Huntington’s poverty rate is over twice the national average, at over 30 percent, and median household income in the town is $29,800, almost half the national average of $59,000. Health workers there find themselves treating the same patients over and over again, seemingly unable to break the cycle of addiction.
“It’s frustrating when you see the same patients that you’ve tried to help any way you can over and over,” Doctor Beth Toppins wrote in the Journal of the American Medical Association (JAMA). “It’s also really frustrating when you have a patient that comes in and they’re blue and they’re not breathing and you perform these life-saving measures only for them to wake up and curse at you, spit at you and leave.”
Huntington's first responders too have found themselves overwhelmed by the cirsis. This June, the town's police and fire departments announced they would stop responding to callouts for non-life-threatening overdoses, as doing so was "not an efficient use of resources," according to police chief Hank Dial.
All branches of the emergency servies in Huntington already carry naloxone, or Narcan, a medication used to block the effects of opiates and revive overdose patients. Such is the scale of the problem that many callouts only involve administering Narcan, and thus do not require police or fire personnel.
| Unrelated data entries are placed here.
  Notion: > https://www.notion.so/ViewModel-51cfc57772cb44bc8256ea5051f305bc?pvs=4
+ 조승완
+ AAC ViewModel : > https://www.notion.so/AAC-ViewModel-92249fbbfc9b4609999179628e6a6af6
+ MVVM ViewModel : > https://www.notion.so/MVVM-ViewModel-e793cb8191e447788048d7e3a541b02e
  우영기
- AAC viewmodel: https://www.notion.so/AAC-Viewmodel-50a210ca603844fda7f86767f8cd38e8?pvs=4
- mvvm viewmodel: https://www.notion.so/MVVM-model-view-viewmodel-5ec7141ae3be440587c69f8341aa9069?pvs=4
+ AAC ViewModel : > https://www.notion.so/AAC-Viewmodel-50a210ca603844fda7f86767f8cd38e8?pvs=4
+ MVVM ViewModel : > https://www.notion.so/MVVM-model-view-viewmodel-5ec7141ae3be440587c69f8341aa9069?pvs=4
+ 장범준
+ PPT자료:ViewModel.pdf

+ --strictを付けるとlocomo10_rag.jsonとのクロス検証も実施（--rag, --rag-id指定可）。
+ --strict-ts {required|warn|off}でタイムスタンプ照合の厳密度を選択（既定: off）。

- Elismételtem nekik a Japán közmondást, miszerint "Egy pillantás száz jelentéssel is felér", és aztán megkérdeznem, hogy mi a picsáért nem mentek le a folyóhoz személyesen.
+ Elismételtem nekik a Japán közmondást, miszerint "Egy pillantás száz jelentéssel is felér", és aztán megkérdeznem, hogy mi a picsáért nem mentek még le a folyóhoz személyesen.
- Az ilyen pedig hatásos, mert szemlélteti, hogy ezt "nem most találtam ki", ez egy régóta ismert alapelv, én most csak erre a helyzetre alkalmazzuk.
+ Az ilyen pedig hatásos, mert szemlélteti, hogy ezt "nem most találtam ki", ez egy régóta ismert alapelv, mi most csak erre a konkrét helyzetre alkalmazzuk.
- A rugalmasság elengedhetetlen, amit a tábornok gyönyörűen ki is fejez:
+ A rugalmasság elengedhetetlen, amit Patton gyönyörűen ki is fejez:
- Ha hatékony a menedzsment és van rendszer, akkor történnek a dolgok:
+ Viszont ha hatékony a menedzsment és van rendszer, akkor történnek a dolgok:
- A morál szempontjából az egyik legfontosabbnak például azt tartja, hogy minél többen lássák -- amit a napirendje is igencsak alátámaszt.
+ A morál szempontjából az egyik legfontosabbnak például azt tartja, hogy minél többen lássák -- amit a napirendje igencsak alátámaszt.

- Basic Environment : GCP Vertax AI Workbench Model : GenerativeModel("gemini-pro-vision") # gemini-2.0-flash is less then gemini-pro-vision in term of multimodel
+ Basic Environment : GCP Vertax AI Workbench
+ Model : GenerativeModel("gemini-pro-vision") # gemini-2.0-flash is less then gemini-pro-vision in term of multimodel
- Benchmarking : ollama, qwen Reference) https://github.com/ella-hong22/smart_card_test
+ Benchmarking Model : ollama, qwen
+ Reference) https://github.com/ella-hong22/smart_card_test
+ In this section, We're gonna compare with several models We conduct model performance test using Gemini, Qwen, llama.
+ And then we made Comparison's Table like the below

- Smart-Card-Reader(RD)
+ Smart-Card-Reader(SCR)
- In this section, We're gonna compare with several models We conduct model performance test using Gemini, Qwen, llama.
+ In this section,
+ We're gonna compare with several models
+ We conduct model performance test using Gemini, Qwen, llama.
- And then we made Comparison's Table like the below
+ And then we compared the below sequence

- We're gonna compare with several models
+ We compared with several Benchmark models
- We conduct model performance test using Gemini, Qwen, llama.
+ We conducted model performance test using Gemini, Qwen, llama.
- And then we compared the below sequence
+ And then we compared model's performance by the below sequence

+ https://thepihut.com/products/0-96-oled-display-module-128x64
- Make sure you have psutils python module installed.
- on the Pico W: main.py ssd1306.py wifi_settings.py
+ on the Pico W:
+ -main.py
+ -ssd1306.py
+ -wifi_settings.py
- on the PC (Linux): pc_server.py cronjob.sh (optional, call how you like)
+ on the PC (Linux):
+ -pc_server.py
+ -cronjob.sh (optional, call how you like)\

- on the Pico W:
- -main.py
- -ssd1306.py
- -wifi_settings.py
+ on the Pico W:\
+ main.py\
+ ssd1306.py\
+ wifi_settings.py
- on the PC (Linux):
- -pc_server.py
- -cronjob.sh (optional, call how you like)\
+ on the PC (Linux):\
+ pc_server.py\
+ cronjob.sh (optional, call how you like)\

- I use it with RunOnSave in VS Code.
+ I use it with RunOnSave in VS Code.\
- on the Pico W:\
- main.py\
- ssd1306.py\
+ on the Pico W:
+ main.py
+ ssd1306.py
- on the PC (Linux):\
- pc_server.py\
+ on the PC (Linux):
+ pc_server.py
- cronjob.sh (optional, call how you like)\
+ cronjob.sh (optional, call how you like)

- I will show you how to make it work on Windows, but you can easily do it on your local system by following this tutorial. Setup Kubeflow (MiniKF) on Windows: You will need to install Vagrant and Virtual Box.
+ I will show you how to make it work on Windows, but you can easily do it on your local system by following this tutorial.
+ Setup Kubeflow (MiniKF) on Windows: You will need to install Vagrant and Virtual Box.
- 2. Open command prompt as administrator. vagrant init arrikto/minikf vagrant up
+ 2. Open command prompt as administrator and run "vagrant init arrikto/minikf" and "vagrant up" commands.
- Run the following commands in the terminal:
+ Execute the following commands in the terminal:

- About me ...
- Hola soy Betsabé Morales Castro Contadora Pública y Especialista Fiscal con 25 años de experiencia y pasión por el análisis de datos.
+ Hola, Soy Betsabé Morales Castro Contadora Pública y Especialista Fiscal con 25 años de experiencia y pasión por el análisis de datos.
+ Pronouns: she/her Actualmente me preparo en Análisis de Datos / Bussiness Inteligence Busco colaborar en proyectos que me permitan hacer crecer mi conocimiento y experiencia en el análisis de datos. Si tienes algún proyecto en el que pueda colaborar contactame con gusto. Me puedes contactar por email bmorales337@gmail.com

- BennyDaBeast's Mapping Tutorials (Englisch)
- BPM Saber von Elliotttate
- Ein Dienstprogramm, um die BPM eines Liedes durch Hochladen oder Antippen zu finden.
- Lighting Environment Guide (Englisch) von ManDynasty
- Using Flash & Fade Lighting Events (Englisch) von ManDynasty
Monday’s bill is not going to stop the opioid crisis by itself. Earlier this year, a panel of experts consulted by the New York Times warned that solving the problem will likely take hundreds of billions of dollars and several decades.
Until then, the STOP Act was broadly welcomed by US lawmakers and, highlighting the scope of the problem, will likely be approved by the House with little trouble.